Every line from the start of the records through the line with "is erg geschikt" is to be written out exactly; pictures are not.

Before-and-after change records

━━━━━━━━━━

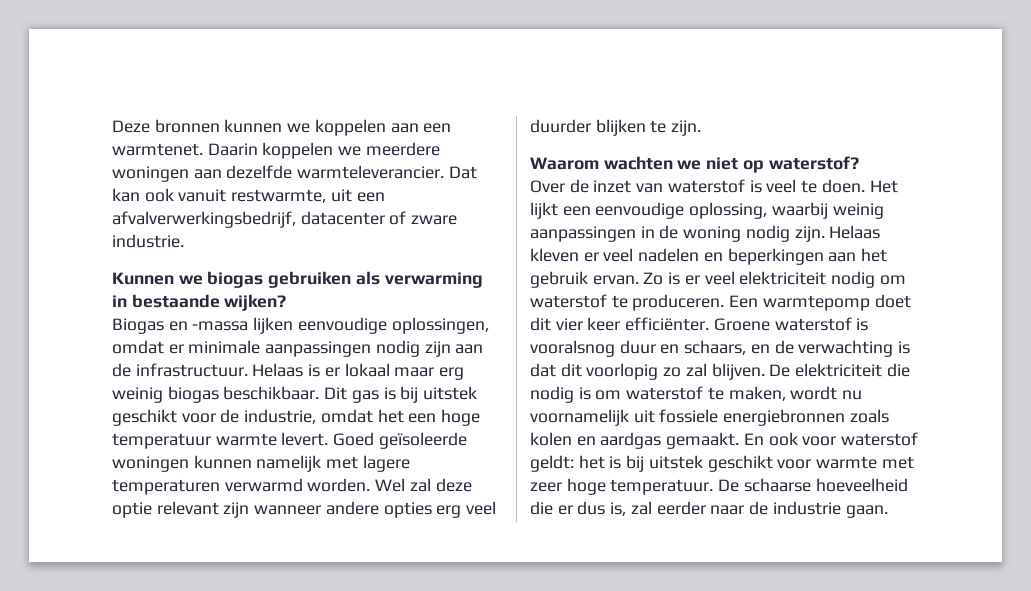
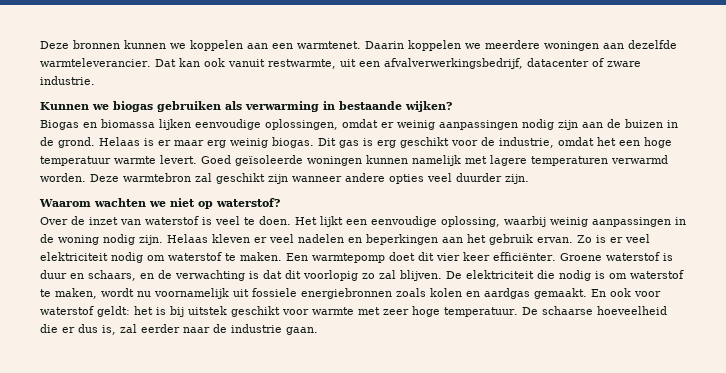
- Biogas en -massa lijken eenvoudige oplossingen, omdat er minimale aanpassingen nodig zijn aan de infrastructuur.
+ Biogas en biomassa lijken eenvoudige oplossingen, omdat er weinig aanpassingen nodig zijn aan de buizen in de grond.
- Helaas is er lokaal maar erg weinig biogas beschikbaar.
+ Helaas is er maar erg weinig biogas.
- Dit gas is bij uitstek geschikt voor de industrie, omdat het een hoge temperatuur warmte levert.
+ Dit gas is erg geschikt voor de industrie, omdat het een hoge temperatuur warmte levert.
- Wel zal deze optie relevant zijn wanneer andere opties erg veel duurder blijken te zijn.
+ Deze warmtebron zal geschikt zijn wanneer andere opties veel duurder zijn.
- Zo is er veel elektriciteit nodig om waterstof te produceren.
+ Zo is er veel elektriciteit nodig om waterstof te maken.
- Groene waterstof is vooralsnog duur en schaars, en de verwachting is dat dit voorlopig zo zal blijven.
+ Groene waterstof is duur en schaars, en de verwachting is dat dit voorlopig zo zal blijven.

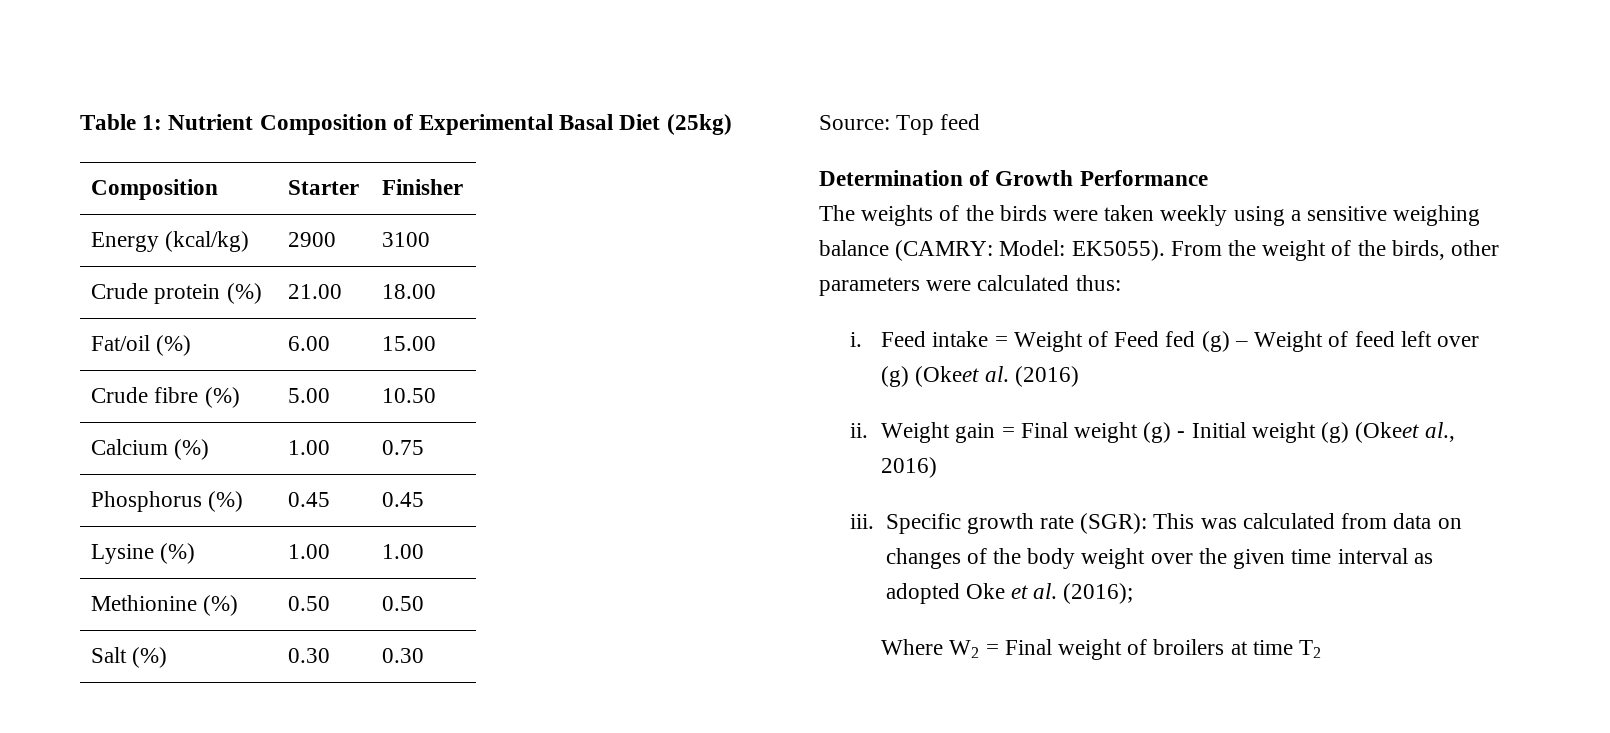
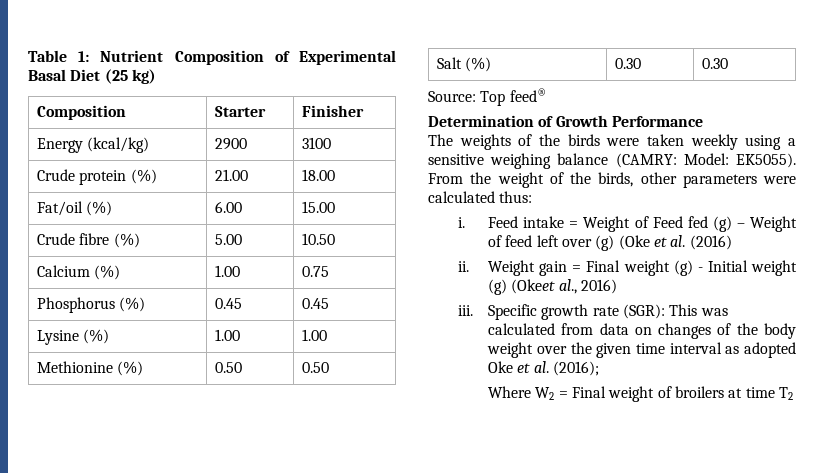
- Table 1: Nutrient Composition of Experimental Basal Diet (25kg)
+ Table 1: Nutrient Composition of Experimental Basal Diet (25 kg)
- Source: Top feed
+ Source: Top feed®
- Feed intake = Weight of Feed fed (g) – Weight of feed left over (g) (Okeet al. (2016)
+ Feed intake = Weight of Feed fed (g) – Weight of feed left over (g) (Oke et al. (2016)

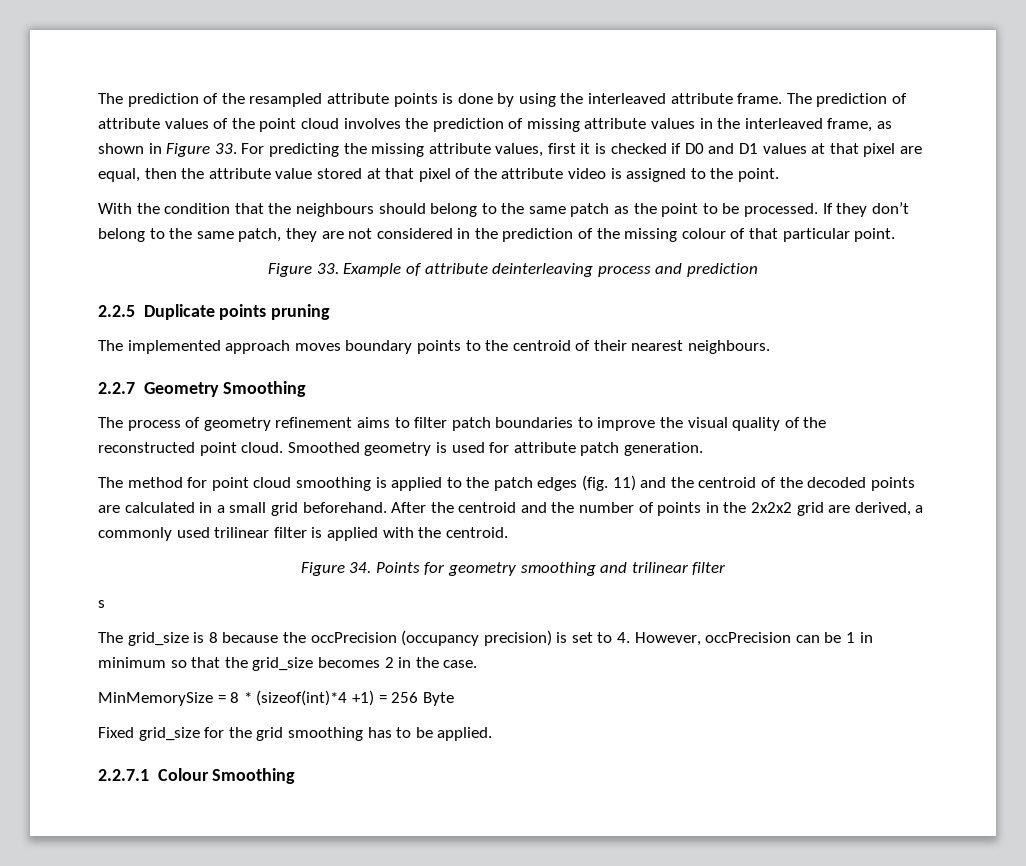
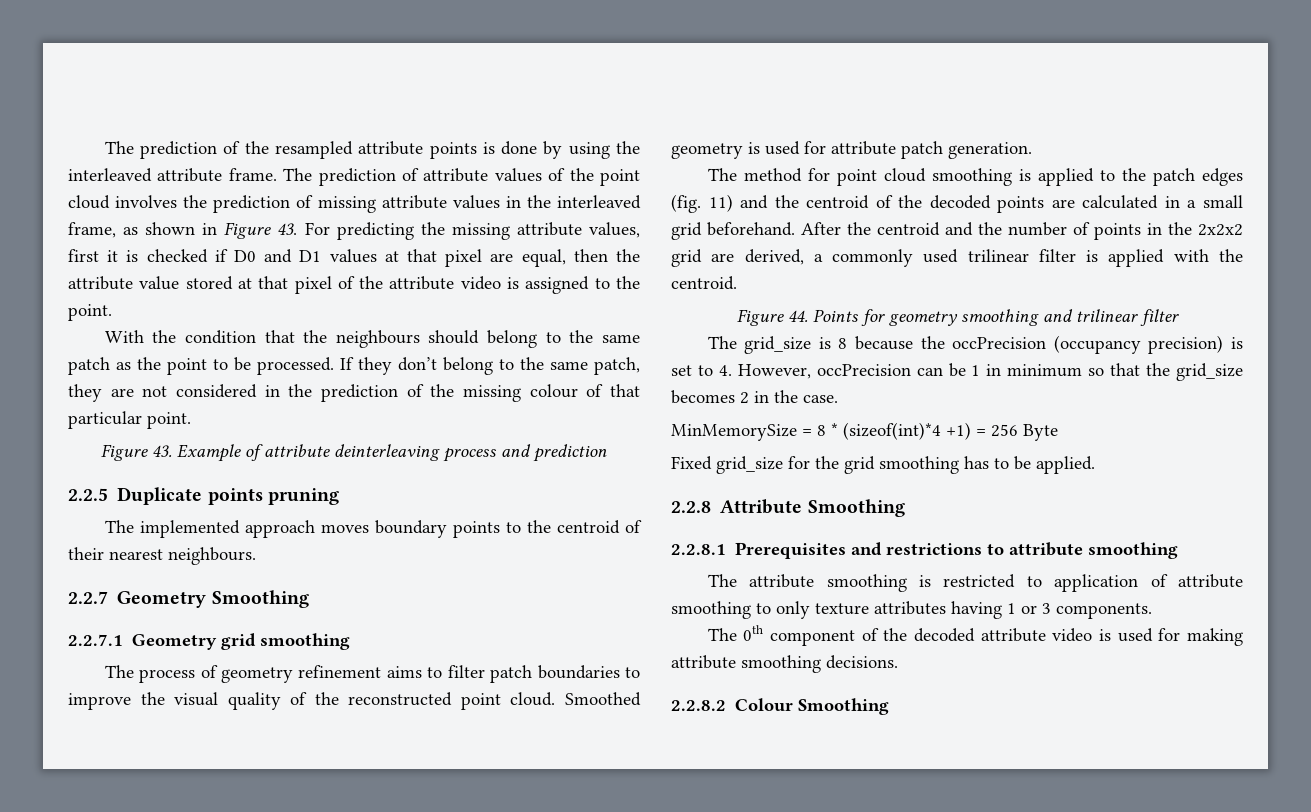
- The prediction of attribute values of the point cloud involves the prediction of missing attribute values in the interleaved frame, as shown in Figure 33. For predicting the missing attribute values, first it is checked if D0 and D1 values at that pixel are equal, then the attribute value stored at that pixel of the attribute video is assigned to the point.
+ The prediction of attribute values of the point cloud involves the prediction of missing attribute values in the interleaved frame, as shown in Figure 43. For predicting the missing attribute values, first it is checked if D0 and D1 values at that pixel are equal, then the attribute value stored at that pixel of the attribute video is assigned to the point.
- Figure 33. Example of attribute deinterleaving process and prediction
+ Figure 43. Example of attribute deinterleaving process and prediction
+ 2.2.7.1 Geometry grid smoothing
- Figure 34. Points for geometry smoothing and trilinear filter
+ Figure 44. Points for geometry smoothing and trilinear filter
- s
- 2.2.7.1 Colour Smoothing
+ 2.2.8 Attribute Smoothing
+ 2.2.8.1 Prerequisites and restrictions to attribute smoothing
+ The attribute smoothing is restricted to application of attribute smoothing to only texture attributes having 1 or 3 components.
+ The 0th component of the decoded attribute video is used for making attribute smoothing decisions.
+ 2.2.8.2 Colour Smoothing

━━━━━━━━━━

• Reply to the task:
- Biogas en -massa lijken eenvoudige oplossingen, omdat er minimale aanpassingen nodig zijn aan de infrastructuur.
+ Biogas en biomassa lijken eenvoudige oplossingen, omdat er weinig aanpassingen nodig zijn aan de buizen in de grond.
- Helaas is er lokaal maar erg weinig biogas beschikbaar.
+ Helaas is er maar erg weinig biogas.
- Dit gas is bij uitstek geschikt voor de industrie, omdat het een hoge temperatuur warmte levert.
+ Dit gas is erg geschikt voor de industrie, omdat het een hoge temperatuur warmte levert.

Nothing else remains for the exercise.